Dona Lola, de 82 anos, morava com o filho mais novo, Juan, e a esposa dele, Ana.
Ultimamente, vinha esquecendo as coisas e repetindo a mesma pergunta várias vezes. Juan e Ana sussurravam pelas costas dela:

— “Só falta ela assinar a transferência da casa, aí podemos mandá-la embora.”
— “Ela já está confusa, fácil de enganar, não temos com o que nos preocupar…”
Numa tarde, fingiram levá-la ao cartório para assinar um “atestado de saúde”, mas, na realidade, era um documento que transferia a casa — avaliada em mais de 4 milhões de pesos — para o nome do filho.
Ela assinou. Sem hesitar. Naquela mesma noite, eles lhe disseram, sem rodeios:
— “Mãe, vá ficar em outro lugar por um tempo.
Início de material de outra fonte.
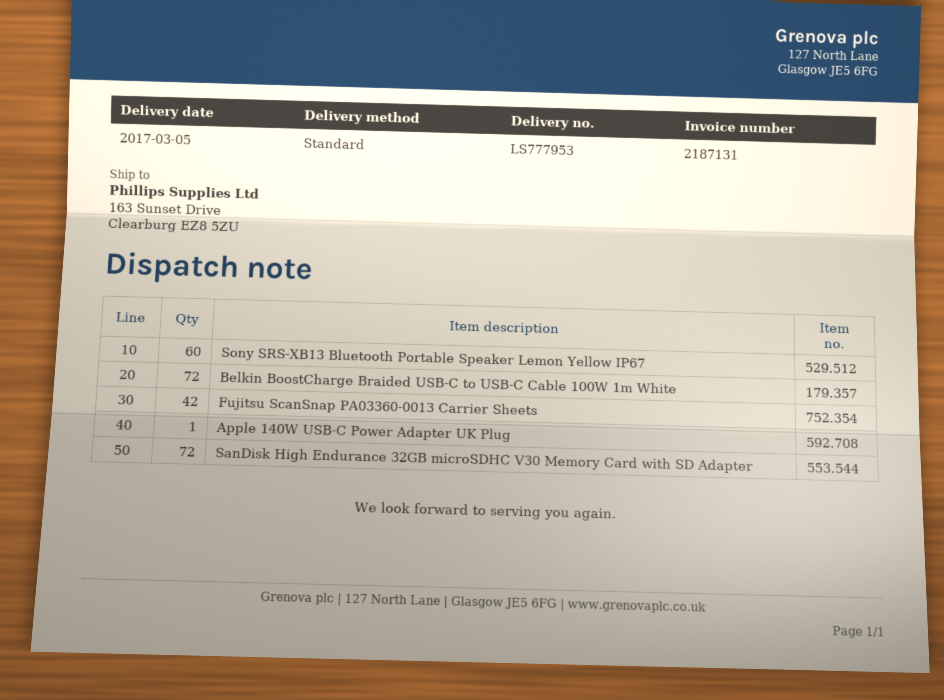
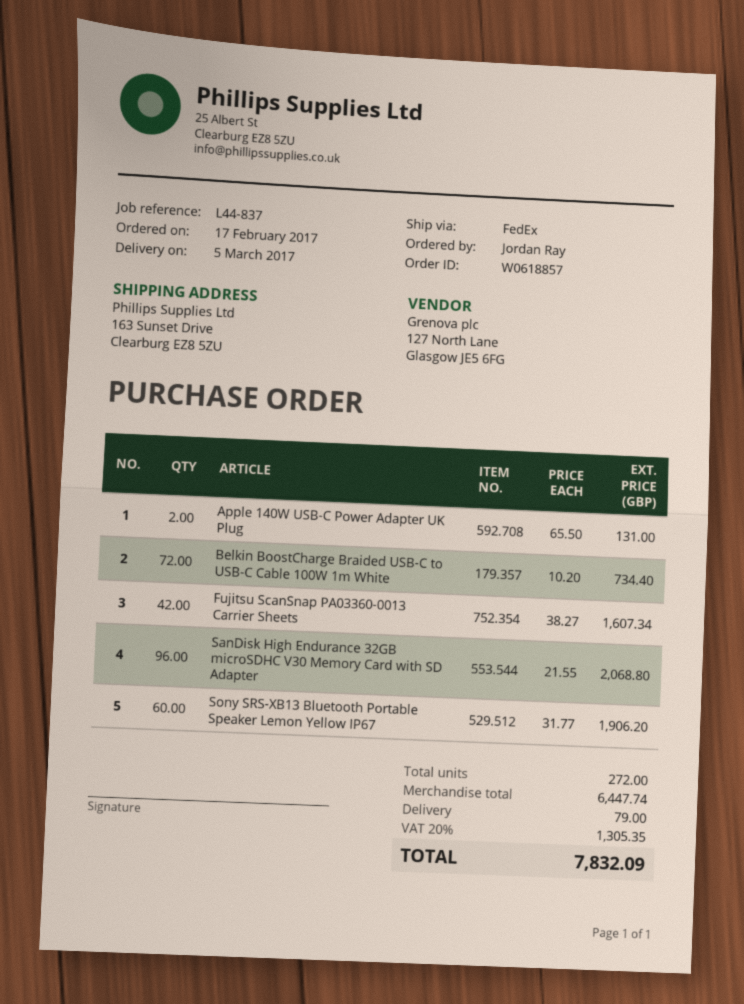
shipping method: standard -> FedEx
Apple 140W USB-C Power Adapter UK Plug: 1 -> 2
SanDisk High Endurance 32GB microSDHC V30 Memory Card with SD Adapter: 72 -> 96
Queremos reformar a casa para que fique mais apresentável!”
Ela abaixou a cabeça em silêncio.
O marido, Dom Pedro, furioso demais para falar, levou-a naquela noite para morar com um sobrinho distante, no interior.
Mas apenas 48 horas depois, enquanto a família se divertia “limpando” sua nova propriedade, uma caminhonete parou ruidosamente diante do portão.
Dona Lola desceu, de blusa de algodão e xale, carregando uma lata de molho podre que exalava um cheiro terrível, e disse com calma:
— “Vocês pensaram que eu estava senil, mas só fingi esquecimento… e então…”
— “…e então gravei todos os seus planos, inclusive a escritura fraudulenta que me fizeram assinar. Entreguei tudo ao cartório e à polícia. Nessas últimas 48 horas, não estive longe; estive com um advogado preparando a anulação do contrato e a restituição da casa em meu nome. E isto aqui…”
Dona Lola ergueu a lata e levantou a tampa. Um odor forte tomou os cômodos, fazendo todos taparem o nariz.
— “Esta lata é um presente… para vocês. É um molho que deixei fermentar por dois anos; sempre que alguém se comporta mal, os moradores da cidade ficam sabendo. Eu ia jogá-lo fora, mas decidi deixá-lo aqui, para lembrá-los de que uma reputação manchada é como este fedor: nenhuma riqueza é capaz de limpá-la.”
Dom Pedro entrou atrás dela, apoiado na bengala. Com voz firme, declarou:
— “Seus pais não precisam da sua riqueza, mas nunca pensem que a ganância pode enganar os velhos. Esta casa é de sua mãe; se quiserem ficar com ela, terão que passar por cima do meu cadáver primeiro.”
Os rostos de Juan e Ana empalideceram, tremendo.
— “Mamãe… mamãe… nós só… só queríamos administrá-la…”
Dona Lola sorriu levemente, os olhos brilhando com uma força rara para alguém de 82 anos.
— “Administrar? Vamos ver se a polícia, os vizinhos e os parentes acreditam nisso. Posso ser idosa, mas não sou tola. Filhos que traem os pais serão perseguidos por este fedor por toda a vida; por mais que tentem se lavar, o cheiro os seguirá para sempre.”
Toda a vizinhança se reuniu do lado de fora, murmurando. Juan e Ana só puderam baixar a cabeça enquanto o mau cheiro do molho apodrecido se espalhava pela casa, como uma maldição impossível de apagar.